Mme Étienne est institutrice, vice-présidente de l'Association des mutilés et veuves de guerre mais aussi la présidente de la section locale de l'Union Française pour le Suffrage des Femmes (U.F.S.F) depuis au moins 1929. Elle s’était fait connaître cette année-là, bravant les préjugés avec ses amies comme Mme Le Gac-Salonne, au moment des élections sénatoriales d’octobre 1929.

Un livre d'Isabelle Le Boulanger

Elles ont distribué plus de 600 tracts et journaux féministes toute la journée d’élection, aux portes du Palais de Justice de Saint-Brieuc, malgré le vent et la pluie : « Par les soins de Mme Étienne et de ses amies, les 1685 délégués et suppléants, avaient reçu le tract de l’U.F.S.F, avec la carte d’Europe montrant les Françaises presque seules non électrices". (Ouest-Eclair 25 octobre 1929) 


 

Eugène Le Bellec est né à Ploubazlanec le 19 février 1890. Elève au petit Séminaire de Tréguier, il est nommé successivement vicaire à la paroisse de Lannion en 1921, directeur au grand Séminaire de Saint-Brieuc en 1926, vicaire général du diocèse de Saint-Brieuc et Tréguier, archidiacre de Tréguier en 1933 et enfin évêque de Vannes le 11 octobre 1941.

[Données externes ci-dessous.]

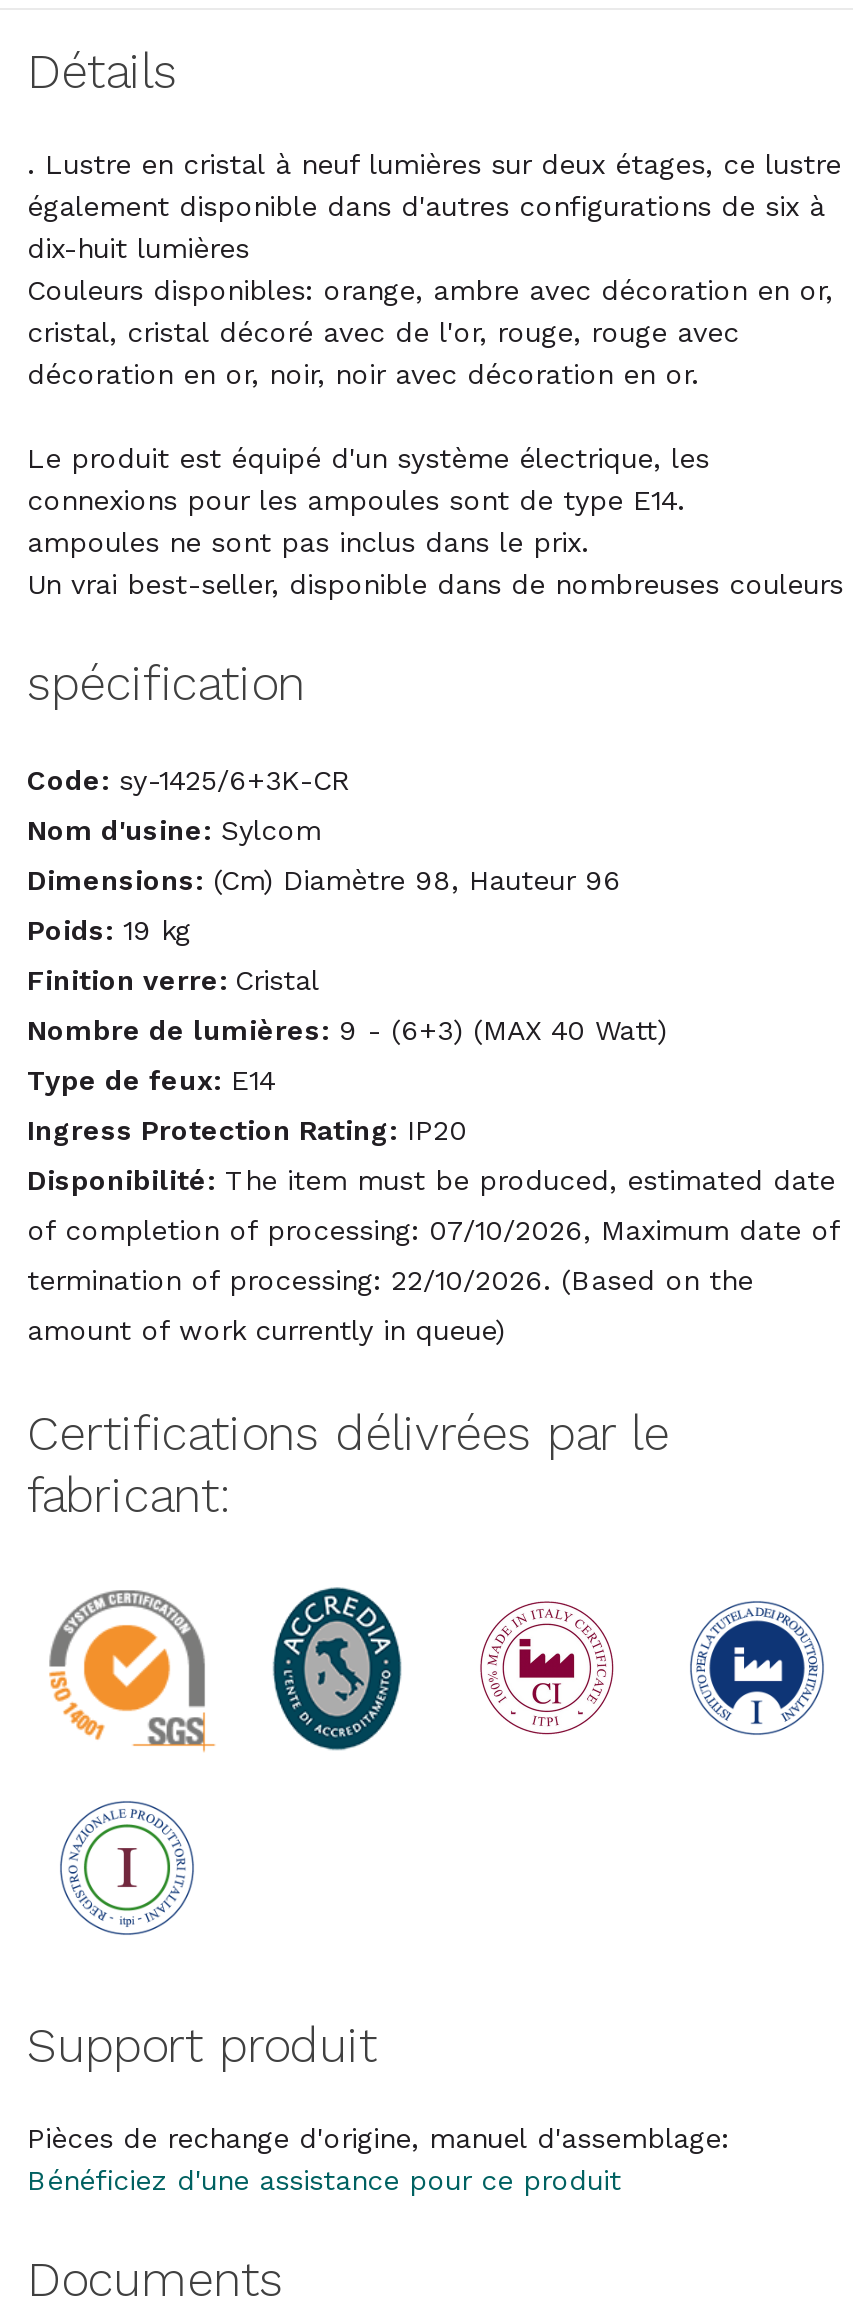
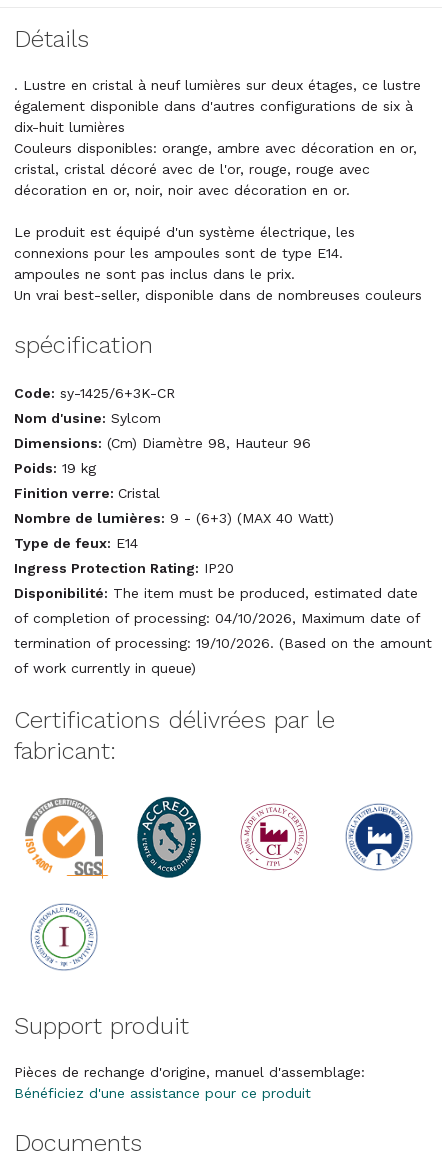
- of completion of processing: 07/10/2026, Maximum date of
+ of completion of processing: 04/10/2026, Maximum date of

- termination of processing: 22/10/2026. (Based on the
+ termination of processing: 19/10/2026. (Based on the amount

- amount of work currently in queue)
+ of work currently in queue)
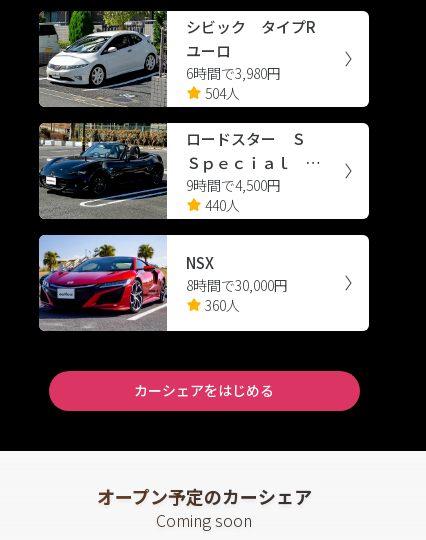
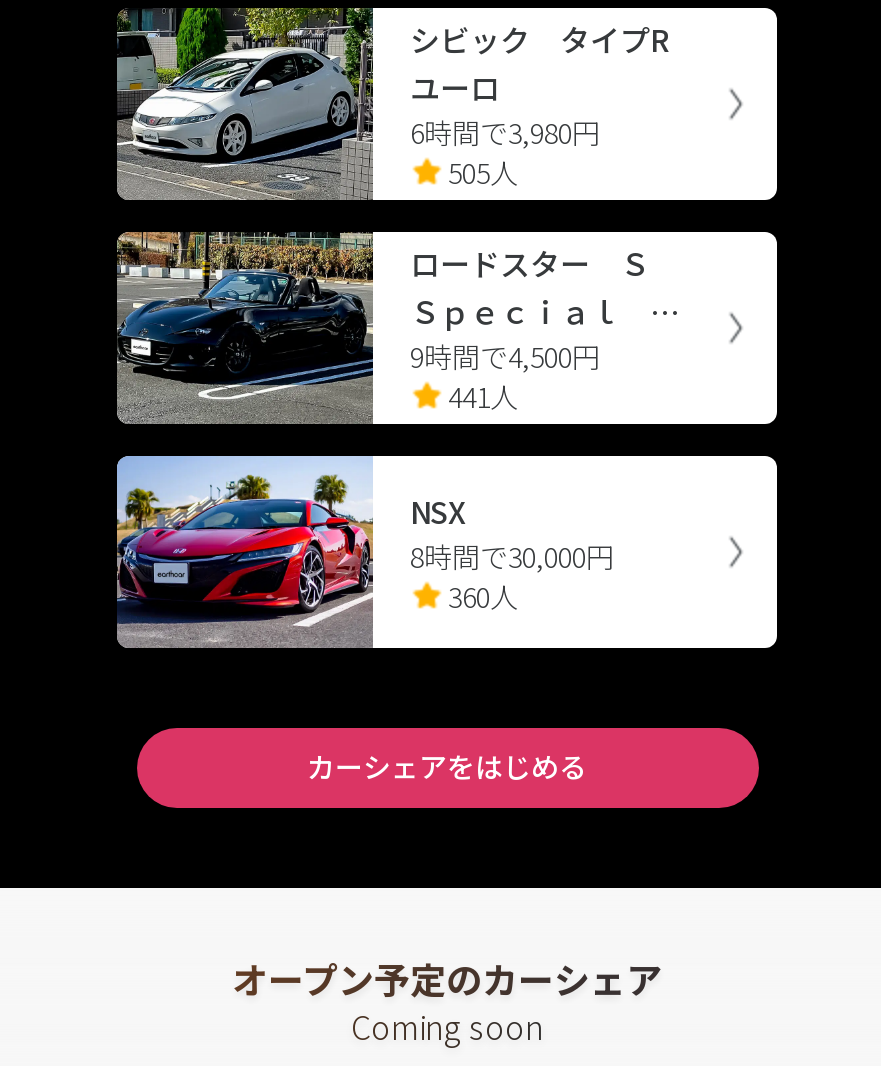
- 504人
+ 505人

- 440人
+ 441人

Médaillon d'Eugène Le Bellec. Cathédrale de Vannes
 

Le pasteur Jean Scarabin est né le 15 novembre 1876 à Plougras dans les Côtes-du-Nord. Après ses études de théologie et deux années passées à Londres, il effectue son service militaire. Il arrive à Saint-Brieuc en 1904 pour prendre son premier poste de Pasteur et y reste jusqu’en 1908 avant de partir dans le Trégor où il prêche en breton. Il est mobilisé entre 1914 et 1916. En 1932 il effectue son retour à Saint-Brieuc, c’est là qu’il s’engage dans les Amis de la Paix.
Notons que le pasteur et son épouse auront 8 enfants dont 5 filles, qui deviendront toutes institutrices publiques.

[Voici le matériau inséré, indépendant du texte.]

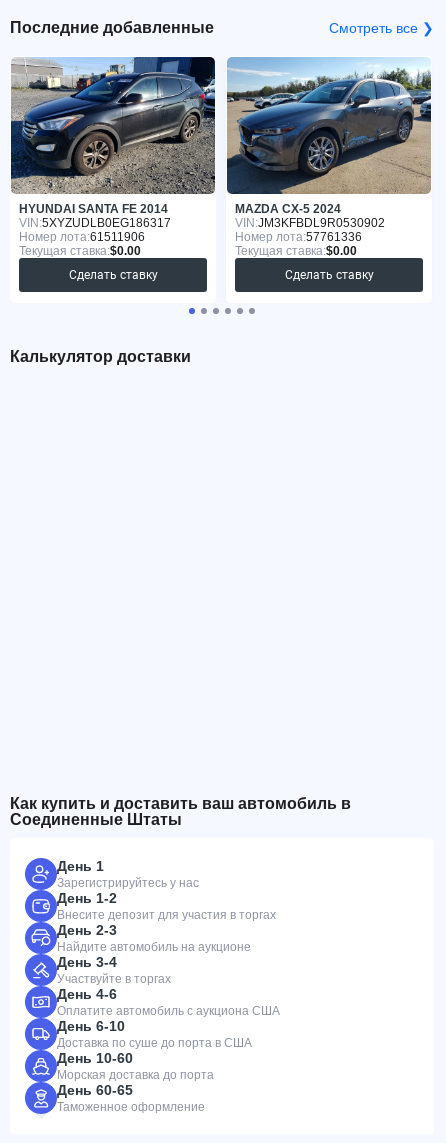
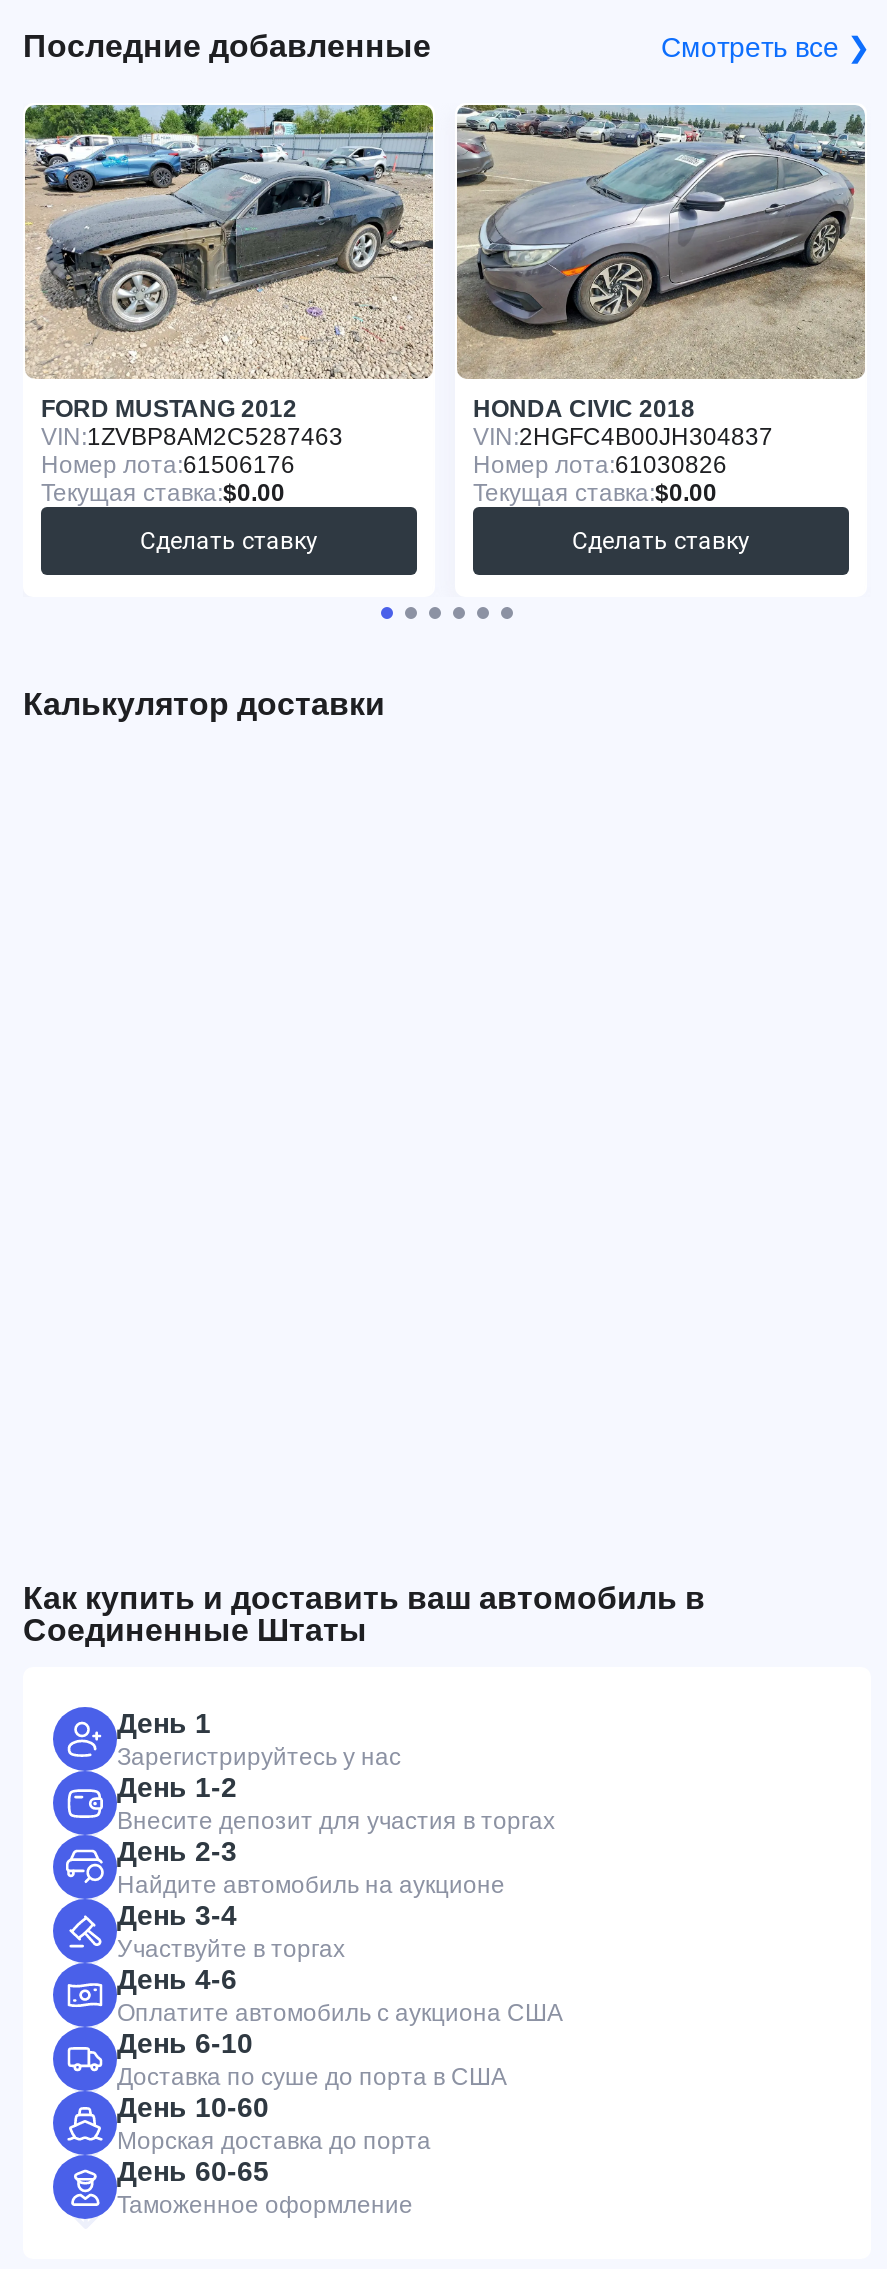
- [image]
- HYUNDAI SANTA FE 2014
- VIN: 5XYZUDLB0EG186317
- Номер лота:61511906
+ [image]
+ FORD MUSTANG 2012
+ VIN: 1ZVBP8AM2C5287463
+ Номер лота:61506176

- [image]
- MAZDA CX-5 2024
- VIN: JM3KFBDL9R0530902
- Номер лота:57761336
+ [image]
+ HONDA CIVIC 2018
+ VIN: 2HGFC4B00JH304837
+ Номер лота:61030826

Le pasteur Jean Scarabin en 1939

Max Hébert a combattu en 14-18, il est officier de réserve. En tant que directeur de l’école normale il perfectionne l’instruction militaire des jeunes enseignants en formation. Il apporte son concours au Souvenir Français qui installe des croix sur les tombes des militaires. C’est un patriote.
Son épouse, Mme Hébert, est la présidente de l’œuvre du vêtement de Saint-Brieuc, une importante association humanitaire dans les années 30 qui s’illustrera par exemple lors de l’accueil des réfugiés espagnols en 1937-38 au sein du comité formé par Louis Guilloux et où on trouvait l’abbé Vallée et le pasteur Crespin.
 

La composition du groupe de responsables donne un échantillon assez ouvert de la société briochine avec la présence d'hommes et de femmes, de laïcs et de catholiques, associés à des protestants.

 



Localement, ce nouveau groupe a des soutiens. Evoquant la conférence prochaine des Amis de la Paix, le ton est très favorable dans l’édition du 10 janvier 1932 de La Croix des Côtes-du-Nord : « Les intentions des dirigeants de cette œuvre nouvelle sont excellentes, nous n’en doutons pas. Nous leur souhaitons de réaliser les idées généreuses de leur programme dans le respect des droits et des intérêts français. »

 

 

La conférence de Mme Malaterre-Sellier à Lorient. Lundi 11 janvier 1932

Juste avant de venir à Saint-Brieuc la mardi 12 janvier, Mme Malaterre-Sellier participe à un grand meeting contre la guerre, organisé à Lorient par le "Cartel de la Paix" et où sont réunis pas moins de 2500 auditeurs.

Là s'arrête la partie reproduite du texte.